Anywho, I could talk about this all day … I love the film. But I also agree with your choices, Doug, and also about Paddy Chayefsky — The Catered Affair is a favorite, too.
3 Michael // Jul 30, 2009 at 9:03 am
Some great directors at their peak in the 70s. I always wanted Elaine May (distant relative of my ex) to get an acting nomination for A New Leaf–too little known. Katy, we’ll have to have a Fiddler on the Roof appreciation party some time.
4 Russ Jackson // Jul 30, 2009 at 10:41 am
Harold and Maude is, quite simply, one of the best movies I’ve ever seen.
5 Doug // Jul 30, 2009 at 10:42 am
Thanks, guys!
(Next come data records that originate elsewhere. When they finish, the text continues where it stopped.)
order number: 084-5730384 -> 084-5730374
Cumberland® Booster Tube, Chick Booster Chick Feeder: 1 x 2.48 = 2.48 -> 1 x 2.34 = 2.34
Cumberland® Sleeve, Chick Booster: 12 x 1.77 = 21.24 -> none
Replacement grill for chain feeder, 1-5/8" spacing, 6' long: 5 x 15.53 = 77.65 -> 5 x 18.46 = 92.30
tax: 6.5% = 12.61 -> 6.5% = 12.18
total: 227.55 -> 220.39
Tray, I totally feel the Wes Anderson connection. And Michael, glad you share an affinity for Elaine May (am I allowed to be a fan if she’s related to your ex?).
Katy, I could talk about Fiddler all day too, especially as someone who has performed in the show. Maybe I could crash your party with Michael!
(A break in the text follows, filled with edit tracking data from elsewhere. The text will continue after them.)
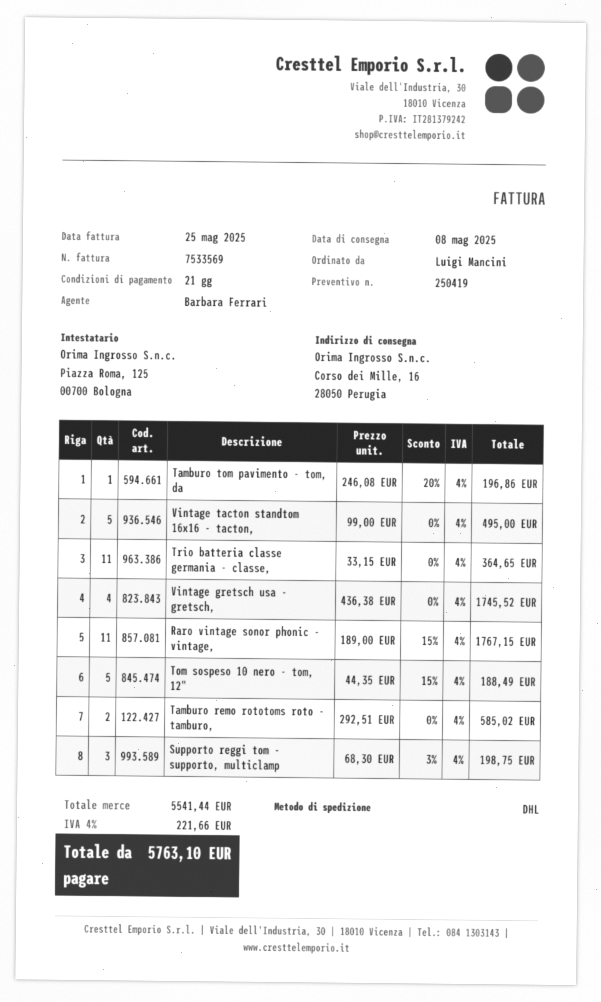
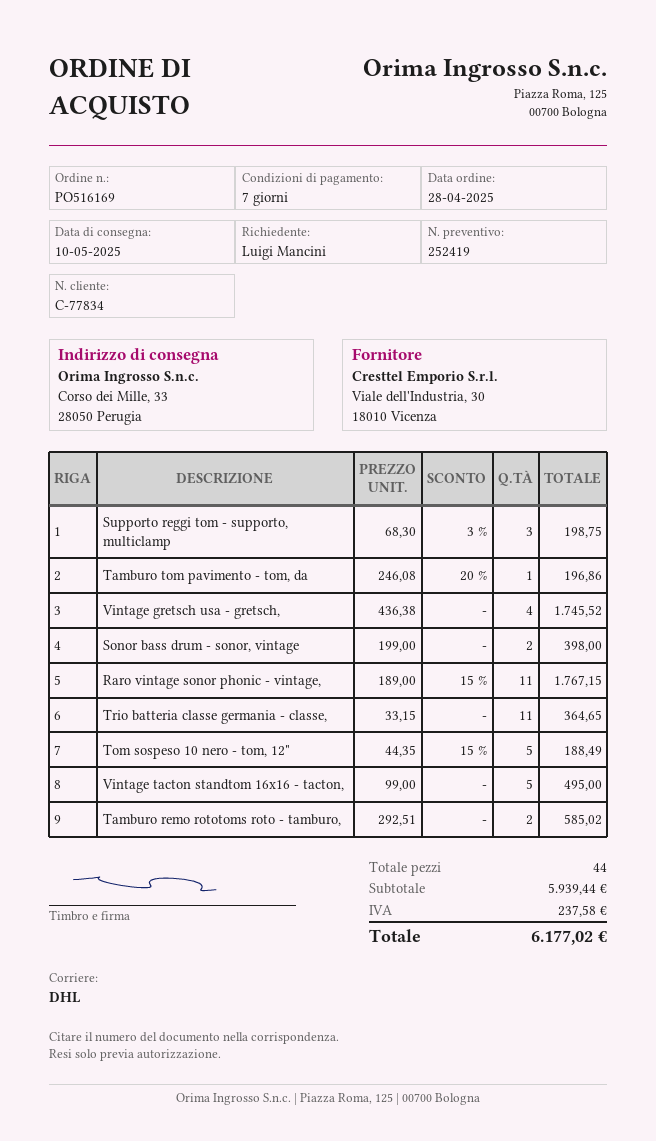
quote number: 250419 -> 252419
delivery date: 2025-05-08 -> 2025-05-10
payment terms: 21 days -> 7 days
ship to: Corso dei Mille, 16, 28050 Perugia -> Corso dei Mille, 33, 28050 Perugia
Sonor bass drum - sonor, vintage: none -> 2 x 199.00 = 398.00
subtotal: 5541.44 -> 5939.44
tax: 221.66 -> 237.58
total: 5763.10 -> 6177.02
As for the Bud Cort screen name, that’s kinda weird. Except a quick Facebook search lists 4 Bud Corts, so good for them.
6 Tricia // Jul 30, 2009 at 1:03 pm
I agree with every comment Doug made! I think his articles are incredibly well-written and a joy to read. Keep them coming!
7 Michelle // Jul 30, 2009 at 7:35 pm
Doug, good column, but I have to ask — how was Brian’s Song eligible for an Academy Award? Wasn’t it a made-for-TV movie?
8 Doug // Jul 31, 2009 at 9:35 am
Yep, it was — I completely forgot that. I guess I can (sigh) strike that from the list.
9 Destiny // Jul 31, 2009 at 1:22 pm
Doug,
Excellent choices! I’m a huge fan of Klute, and I’m glad it is not completely forgotten. I have to throw in one more: Shaft. Unfortunately, Shaft gets lumped in with a lot of subpar blaxploitation flicks, but the original film is one fantastic action noir thriller. It was fresh and original in its time, and I think that the movie deserved a nod.
10 Doug // Jul 31, 2009 at 3:37 pm
Thanks, Katy! I always love how our tastes coincide.
I definitely thought about Shaft. Maybe I should make my shortlist of snubs a little longer.